The assumptions and estimates underlying the unaudited pro forma adjustments presented in the unaudited pro forma condensed combined financial information are described in the accompanying notes. The unaudited pro forma condensed combined financial information has been presented for illustrative purposes only and is not necessarily indicative of the operating results and financial position that would have been achieved had the Acquisition occurred on the dates indicated. Further, the unaudited pro forma condensed combined financial information does not purport to project the future operating results or financial position of the Company following the consummation of the Acquisition. The unaudited pro forma adjustments represent management’s estimates based on information available as of the date of this unaudited pro forma condensed combined financial information and are subject to change as additional information becomes available and analyses are performed. The Company and the Seller had no historical relationship prior to the transactions discussed in this Current Report. Accordingly, no pro forma adjustments were required to eliminate activities between the companies.

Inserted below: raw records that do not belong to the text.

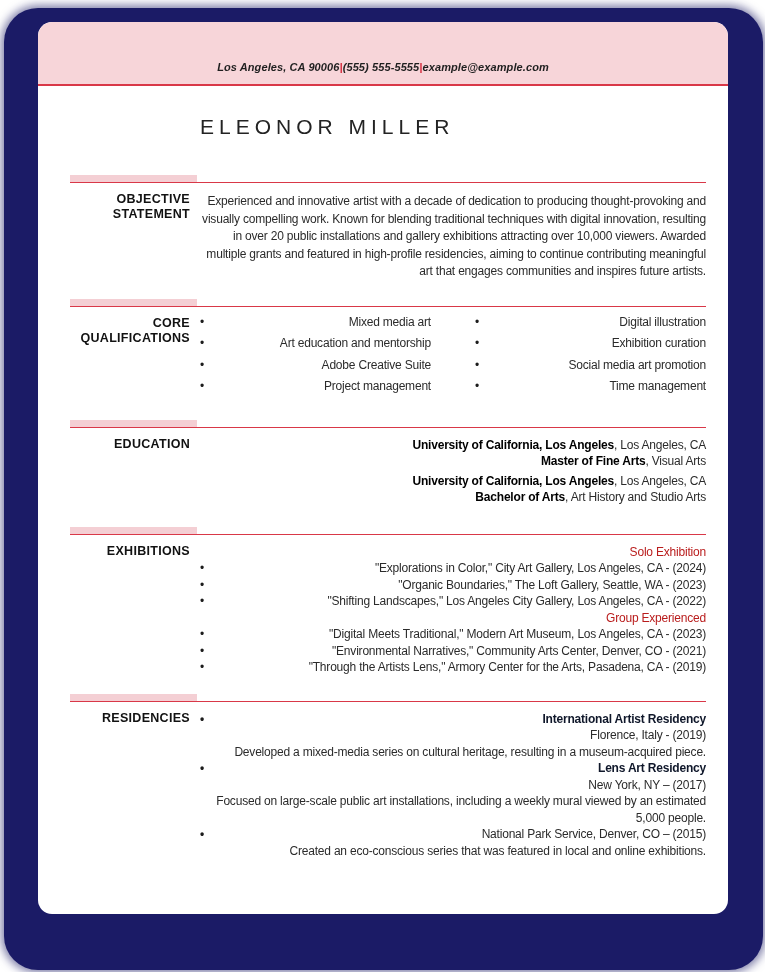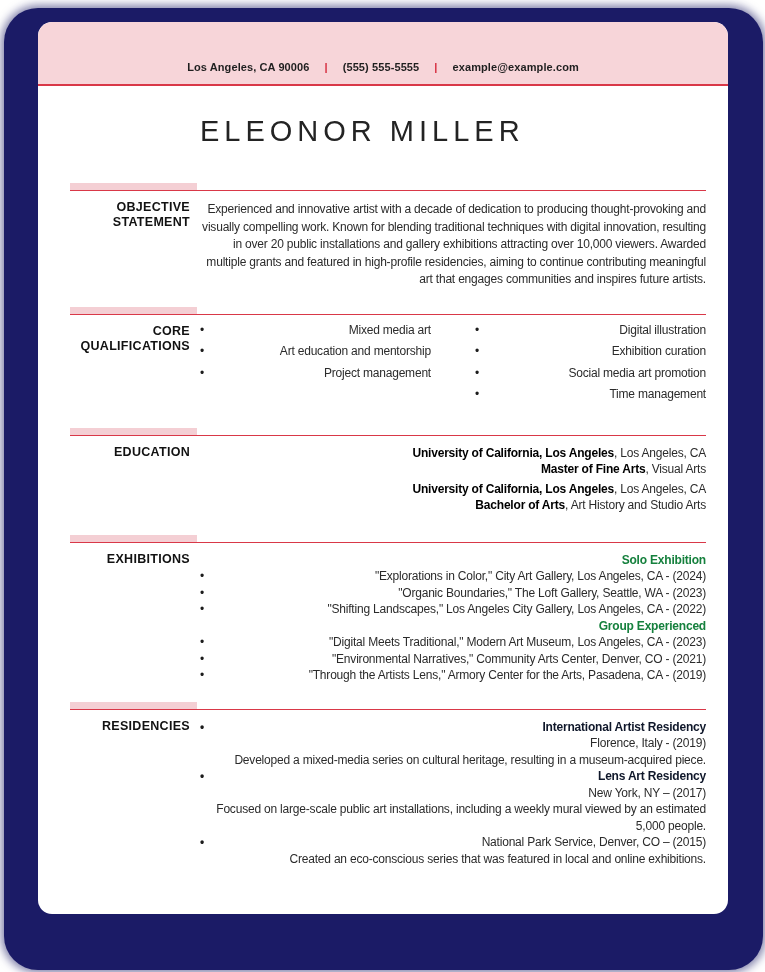"Los Angeles, CA 90006" .band .contact { font-style: none -> italic; gap: 15px -> none }
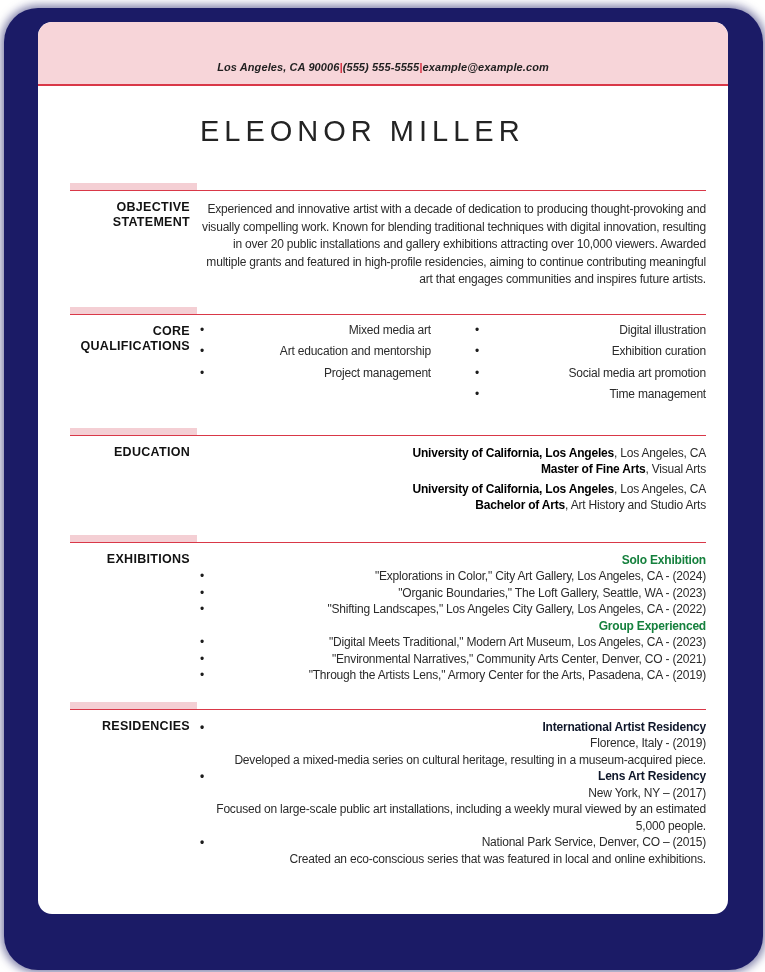"ELEONOR MILLER" h1.name { font-size: 29px -> 21px }
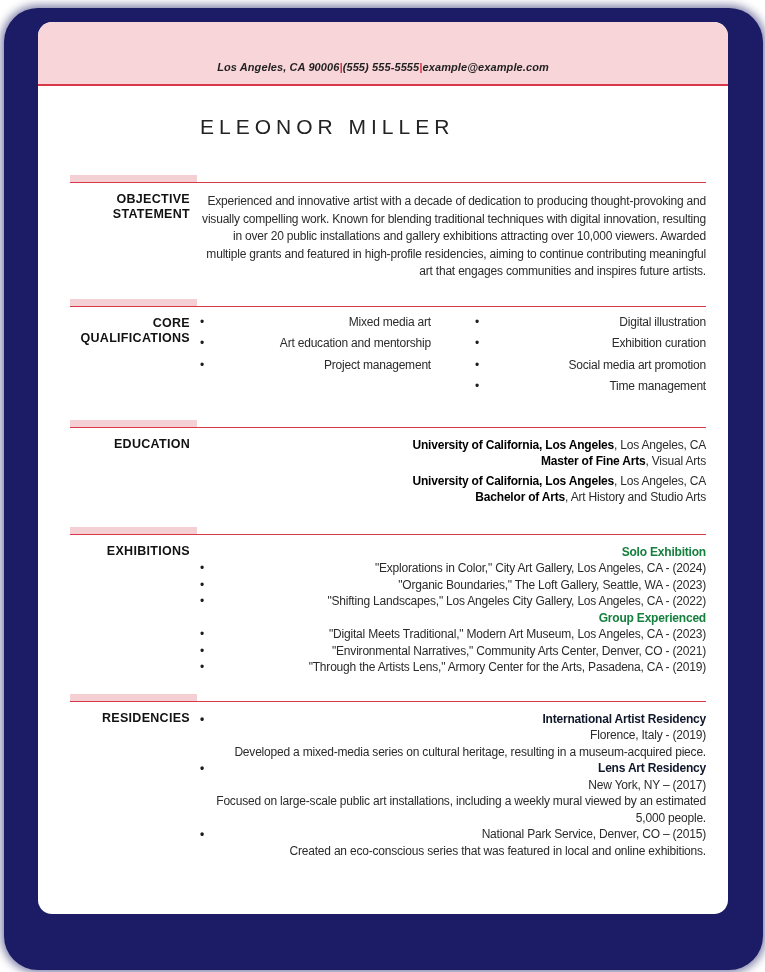"Adobe Creative Suite" li.bullet-li { html: none -> <li>Adobe Creative Suite</li> }
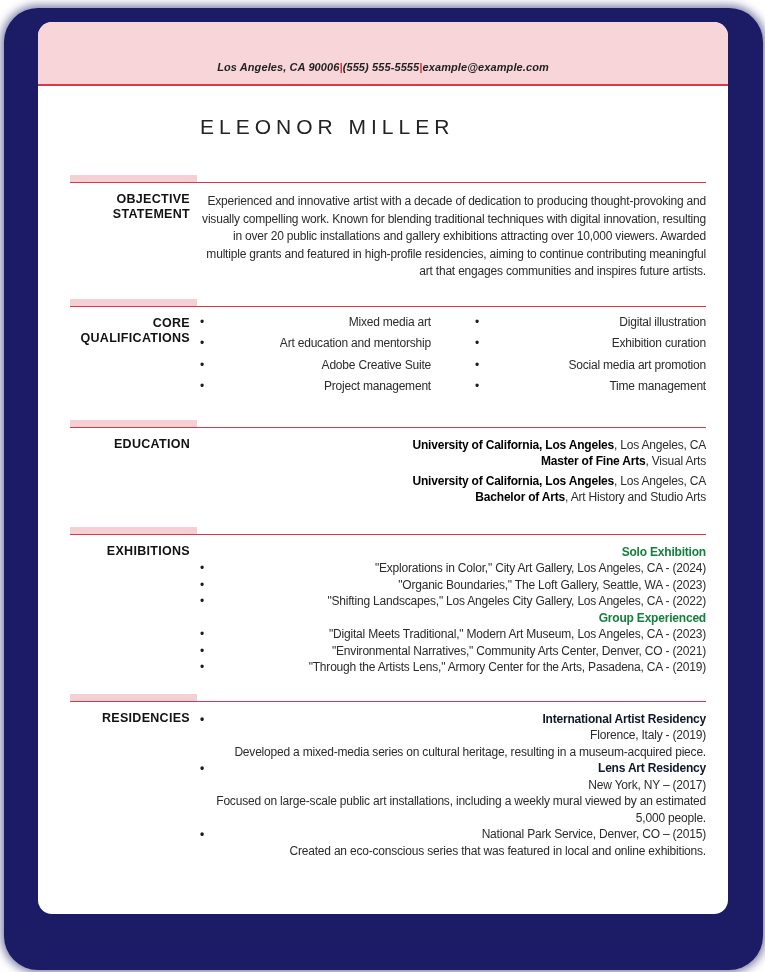"Solo Exhibition" .exh-heading { color: #15803d -> #b91c1c; font-weight: 700 -> 400 }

Note 3 - Reclassification Adjustments

The unaudited pro forma condensed combined balance sheet and condensed combined statements of operations have been adjusted to reflect certain reclassifications of Skincare Business' historical financial statements to conform to the Company's financial statement presentation.

 

Note 4 - Pro Forma Adjustments

Adjustments to Unaudited Pro Forma Condensed Combined Balance Sheet

(1)
Reflects the excess fair value of net assets acquired over the fair value of the cost of the asset acquisition was allocated on a fair value basis to all qualifying assets,which is comprised of property and equipment, and intangible assets (primarily related to the brand name and trademarks). The preliminary pro forma purchase price allocation is estimated and is subject to change upon a completed valuation of the Acquired Assets and Assumed Liabilities as of the date of the Closing.
(2)
Reflects the accrual for costs incurred by the Company that are directly attributable to the Acquisition and included in consideration for the Acquisition.
(3)
Reflects the elimination of liabilities that were not assumed in the Acquisition.
(4)
Reflects the accrual for fair value of the $56,525 payable related to the sale of all 7,500 units of the Enfinity product and 20,000 tubes of the Empower product included in the Purchased Assets as of the Closing and the one-time payment of $500,000 payable if Buyer achieves $500,000 in net revenue from sales of the Seller’s existing hair and scalp products as of the Closing on or before the 24-month anniversary of the Closing Date. The Company is also obligated to pay the Royalties, which will be recognized when the related revenue is recognized.
(5)
Reflects the fair value of the stock consideration paid in conjunction with the Acquisition as detailed in Note 1 - Accounting for the Acquisition.
(6)
Reflects the elimination of the historical equity balance of Skincare Business.

 

Adjustments to Unaudited Pro Forma Condensed Combined Statements of Operations

(a)
Reflects the elimination of non-recurring costs primarily related to former employees of Skincare Business that were not hired by the Company, non-recurring legal expenses, non-recurring selling and marketing costs, and synergies from the Acquisition, including duplicative accounting and other consulting costs.
(b)
Reflects the amortization of intangible assets acquired, which are being amortized over their estimated ten-year life.
(c)
Reflects the elimination of non-recurring other income and interest expense related to liabilities not assumed in the Acquisition.